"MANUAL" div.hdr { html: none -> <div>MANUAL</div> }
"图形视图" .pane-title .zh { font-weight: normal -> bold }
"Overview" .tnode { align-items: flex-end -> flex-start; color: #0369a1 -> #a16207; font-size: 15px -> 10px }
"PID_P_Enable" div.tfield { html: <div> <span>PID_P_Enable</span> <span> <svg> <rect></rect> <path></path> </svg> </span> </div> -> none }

------

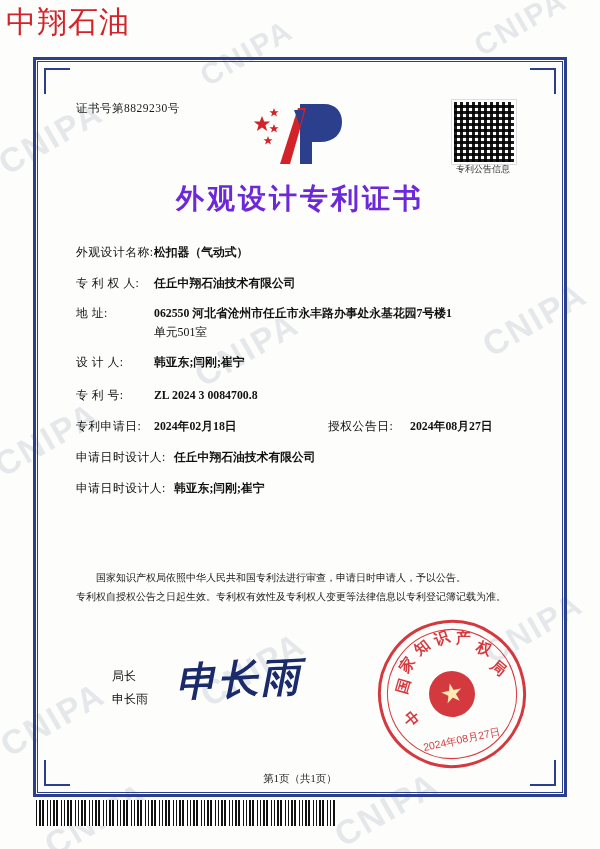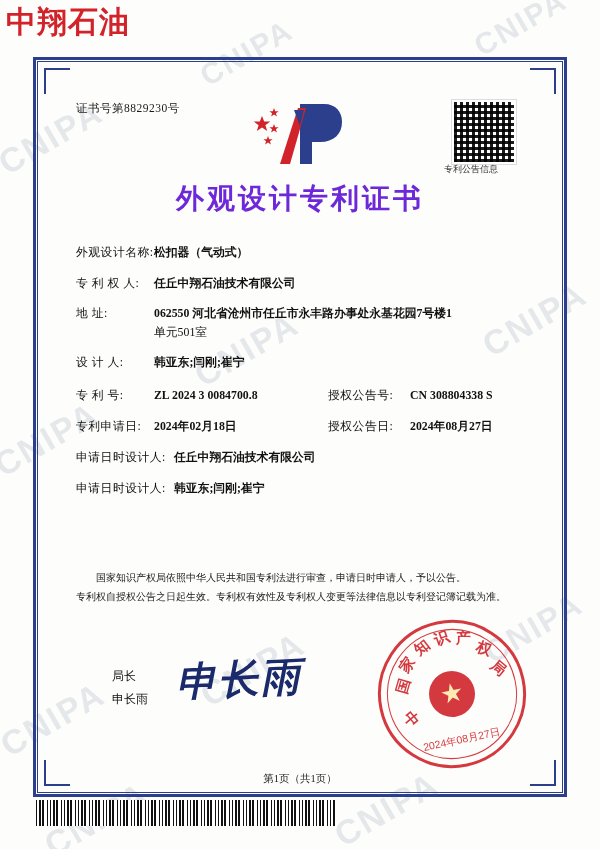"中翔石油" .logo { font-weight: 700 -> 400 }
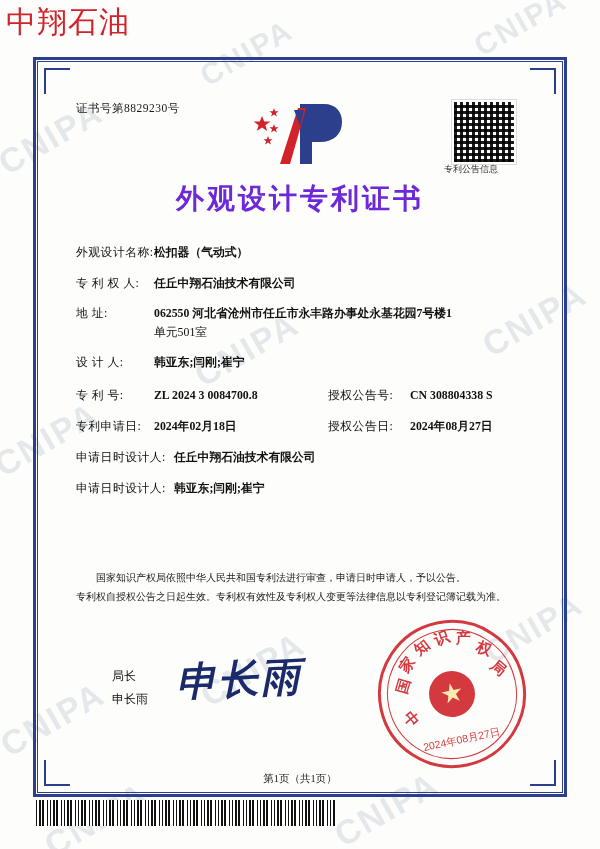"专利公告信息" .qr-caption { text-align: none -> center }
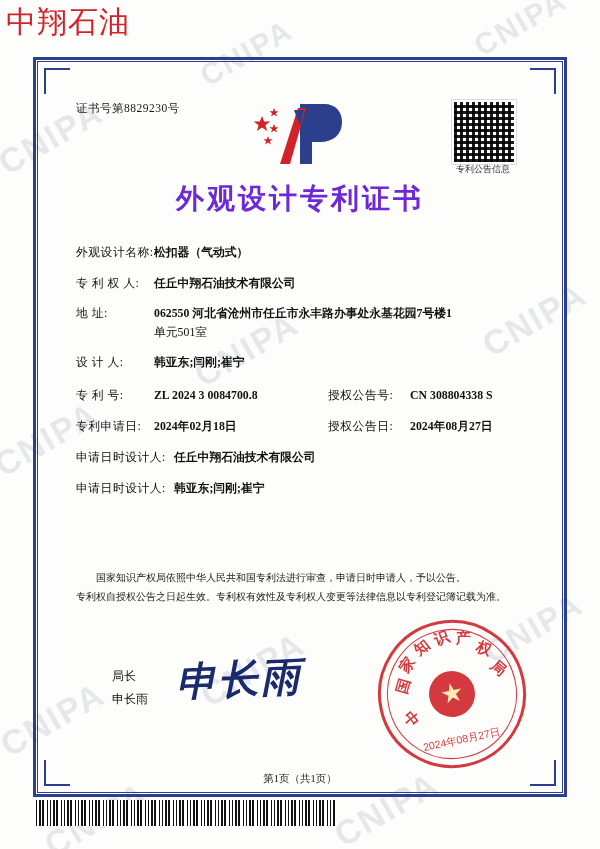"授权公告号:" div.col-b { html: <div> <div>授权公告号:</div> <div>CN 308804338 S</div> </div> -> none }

------

= PROMPT =
Write out exactly the lines above between the line with "font-weight: normal ->" and the line with "html: <div> <span>PID_P_Enable</span>", inclusive, and nothing beyond them.

= RESULT OF THIS TASK =
"图形视图" .pane-title .zh { font-weight: normal -> bold }
"Overview" .tnode { align-items: flex-end -> flex-start; color: #0369a1 -> #a16207; font-size: 15px -> 10px }
"PID_P_Enable" div.tfield { html: <div> <span>PID_P_Enable</span> <span> <svg> <rect></rect> <path></path> </svg> </span> </div> -> none }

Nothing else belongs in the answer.